_WORK REQUEST_: Out of the lines below, please list those that hold the string "Juga".
-- DATA SUPPLIED follows --
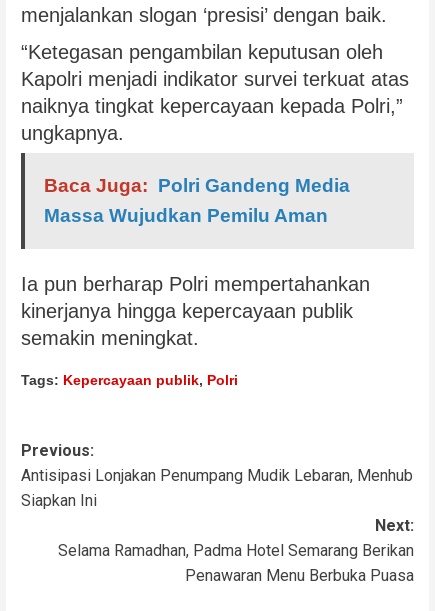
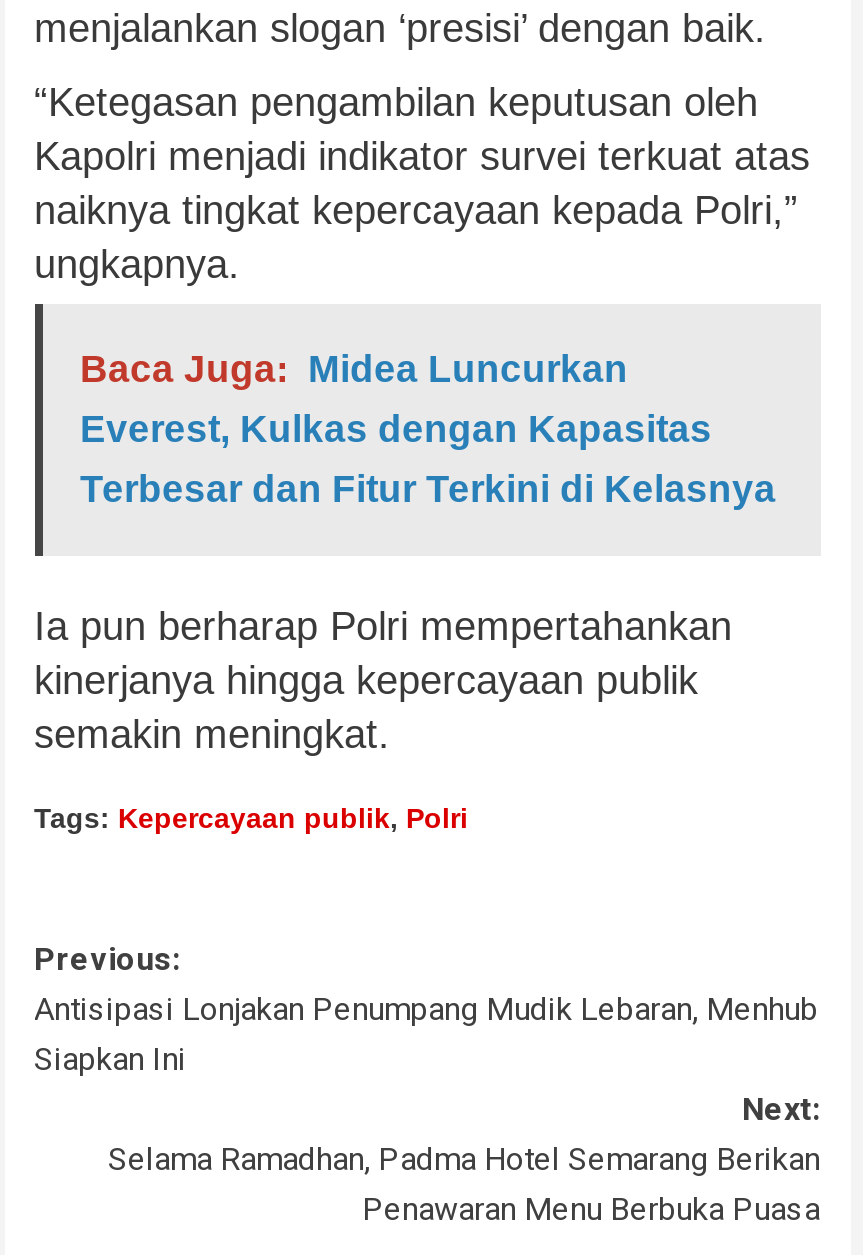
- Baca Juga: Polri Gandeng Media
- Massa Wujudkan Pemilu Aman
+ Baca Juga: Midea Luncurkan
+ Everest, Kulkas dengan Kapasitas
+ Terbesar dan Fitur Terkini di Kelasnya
-- DATA SUPPLIED concluded --
_FINAL ANSWER_:
- Baca Juga: Polri Gandeng Media
+ Baca Juga: Midea Luncurkan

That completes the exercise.